AUSTIN (KXAN)– New data shows that Texas ranks second in the country when it comes to rent delinquency for small businesses, second only to New York, according to a survey from Alignable.

Alignable calls itself the largest online referral network for small businesses.

Forty-five percent of Texas businesses surveyed said they were delinquent on rent in December. That’s up 2% from November and up 22% from last December.

In New York, 55% of businesses surveyed said they were delinquent.

Alignable said it’s not just higher rents, but other economic pressures that are squeezing these businesses, like higher-than-usual inflation and lower consumer spending.

Restaurants lead the rent delinquency pack with 52% of owners– a record for 2022– saying they couldn’t make the December rent in full and on time, up 10 percentage points over November, according to Alignable. Comparatively, December 2021’s rent delinquency rate was 35%, the company said.

“I think most everyone knows at this point inflation, supply chain disruptions have created historic price increases on everything,” said Kelsey Erickson Streufert, spokesperson for the Texas Restaurant Association.

She also pointed to rising utility and labor costs.

Streufert said there’s another factor that’s making it especially difficult for Austin restaurants: Austin’s retail rent per square foot is up 8.41% year-over-year, according to the Texas Real Estate Research Center at Texas A&M University.

“That was far and away the highest increase looking at our four major metros, DFW, San Antonio, and Houston,” Streufert said.

She said during the pandemic, there was a decline in commercial real estate builds, but people were still moving here.

“We’re in a hole in terms of construction and commercial real estate availability. So that once again, is driving costs up,” Streufert explained.

Rent has also increased for Simon Madera, owner of Taco Flats, along with everything else.

“Trying to keep up with all the rising cost of everything… The pivot is real,” he said.

That includes a roughly 10% increase in labor costs, Madera said.

“We offer health care… PTO and a little bit more of a… general employee benefit package,” he said.

One of many things that have changed since Taco Flats’ first Austin run back in the ’70s, and since Madera revived it in 2014.

Madera said the business is seeing things like glass bottle and lime shortages.

“We used to eat the cost of… the lime shortage. Now it’s a little bit tougher, because we have these other offsets that we have to cover,” he said. “Balancing out your supply chain and balancing out your your cost of goods kind of becomes… a little bit of a Tetris game.”

Streufert said Austin restaurants are pivoting, streamlining their menus or maybe reducing their hours.

“You’re going to see more ghost kitchens, more delivery concepts, more catering concepts… Things that are a little less reliant on a commercial lease space. We’re also seeing shared kitchen spaces,” Streufert explained.

All the pressures forced Fat City Stacks to recently close, said owner Eric Silverstein, who also owns Bar Peached and The Peached Tortilla.

“Our rent certainly wasn’t going down and it was one of many factors,” he said.

Silverstein said the biggest factors for closing the restaurant was inflation, due to the cost of goods that kept going up every week, and the weather, as it was an outdoor business.

He also said property taxes went up again and that was another factor behind their closing.

Neither Silverstein nor Madera are delinquent on rent.

Madera said he’s managing but on slimmer margins– even with sometimes adjusting menu prices.

“We had 20-25% cost.

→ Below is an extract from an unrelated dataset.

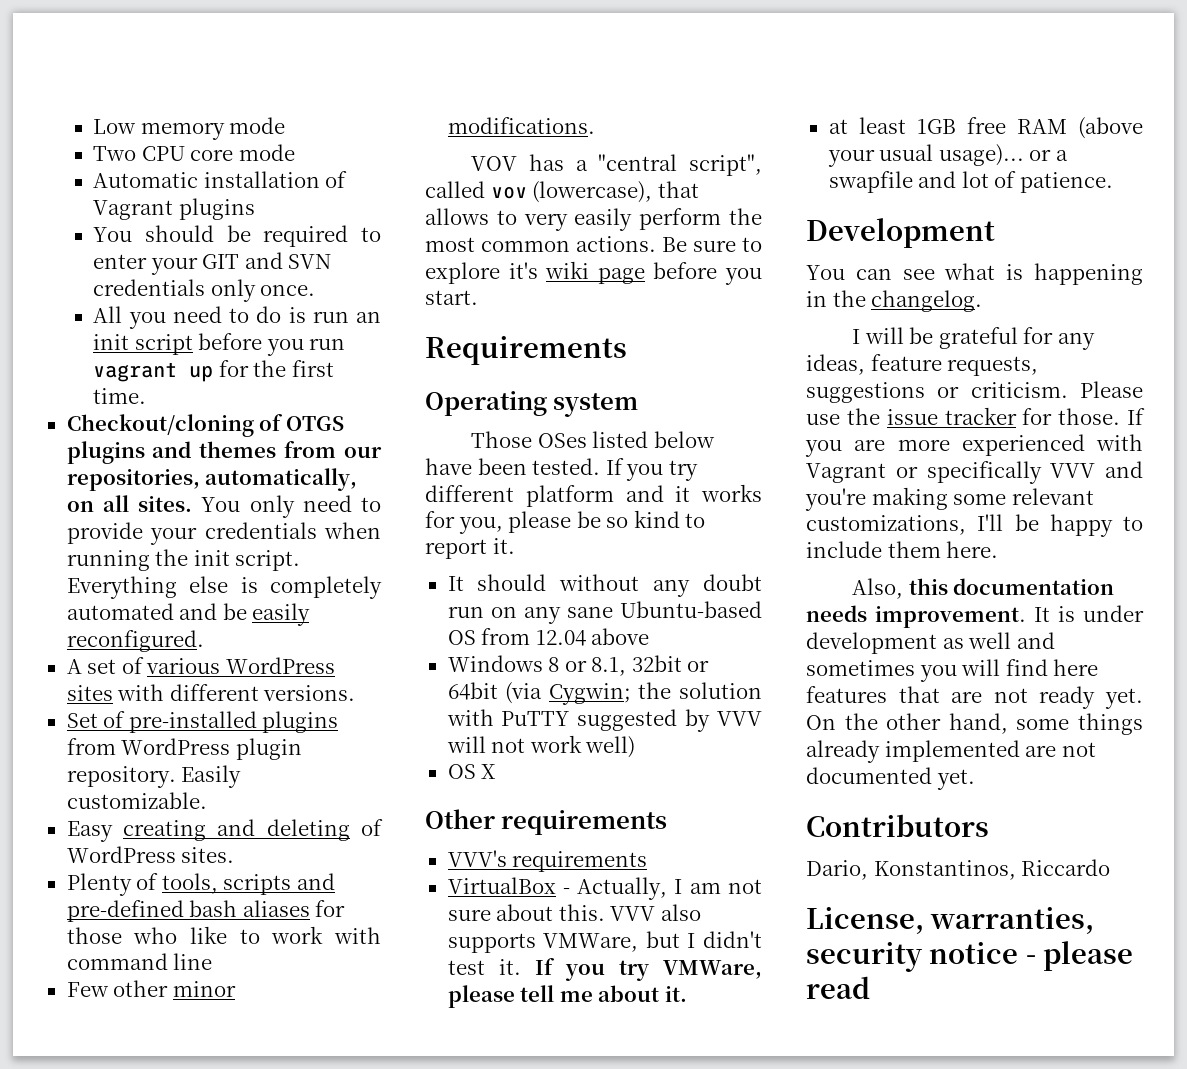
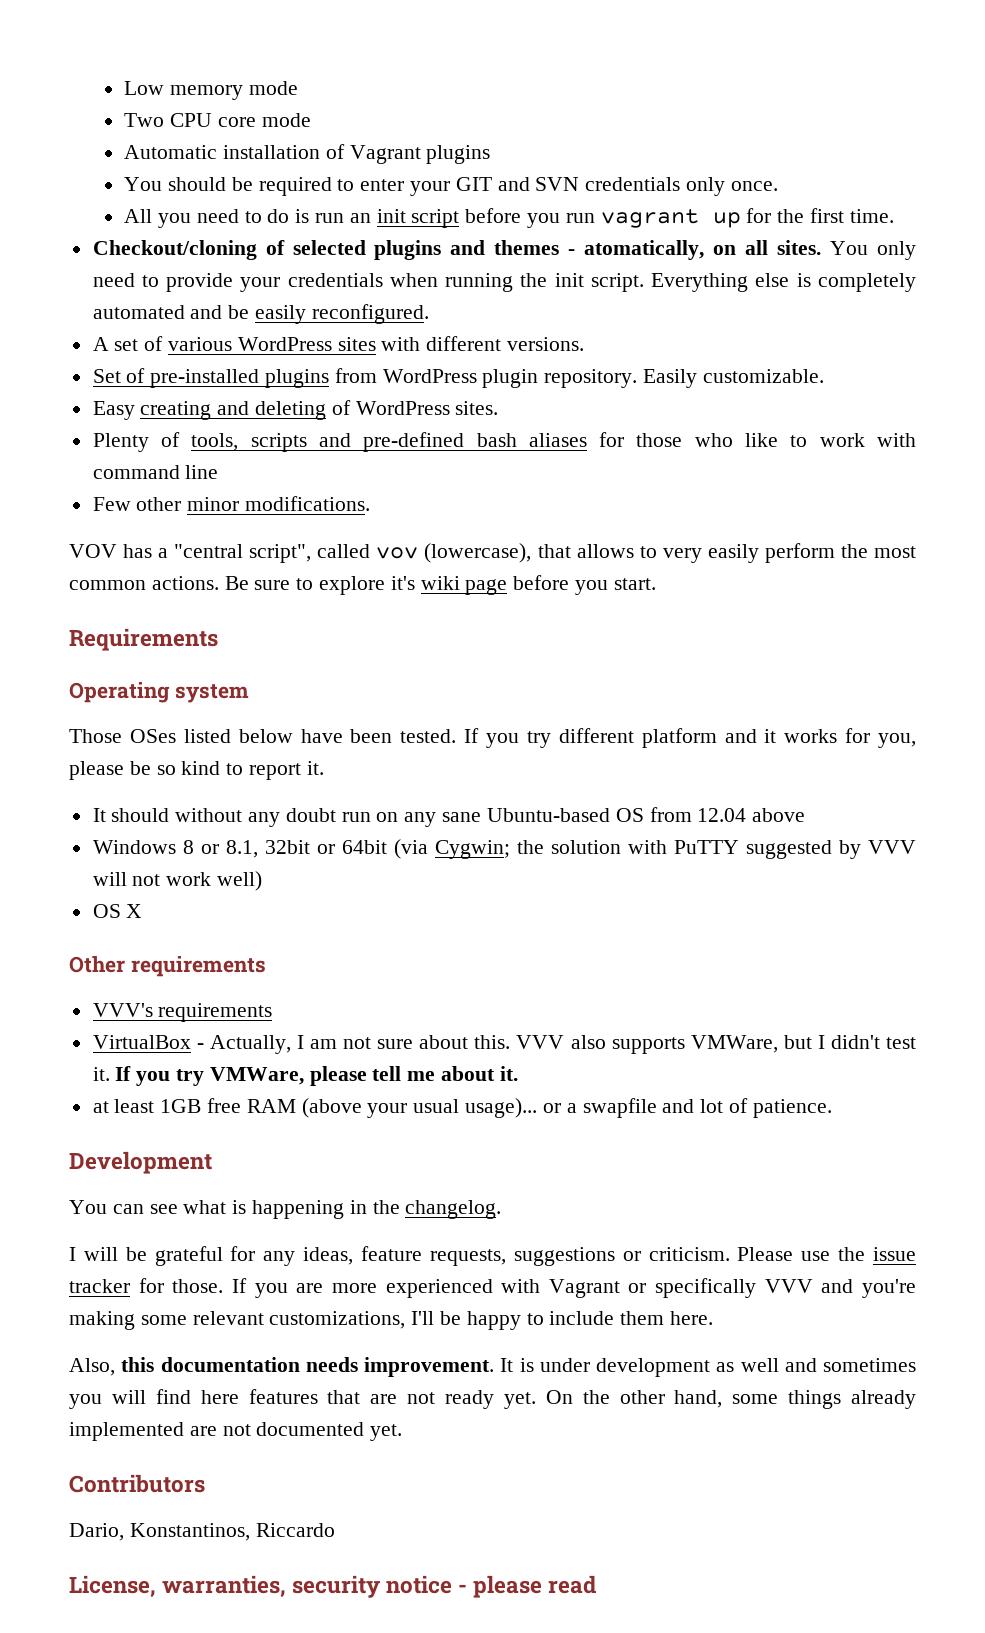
[285,416,344,431] OTGS -> [292,240,366,255] selected
[284,441,383,458] [66,468,358,491] from our repositories, automatically, -> [568,240,705,260] - atomatically,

Now, if that kind of jumps into a 28-30%, we might eat it. But if it jumps up into a 35-40%, we’ll raise the price,” he said.

But he doesn’t plan to end Taco Flats’ second Austin run any time soon.

“We’re too rooted,” he said. “There are still people coming here and there’s still opportunity, and we just have to find how we pivot through the changes of… increased rent and labor and such.”

Streufert is hoping some relief is in sight. She said the TRA is talking to lawmakers in this new legislative session about property tax relief for small businesses using some of the state’s budget surplus.

She said they also hope to work with Austin’s new mayor, Kirk Watson, on how to save some of the city’s historic small businesses.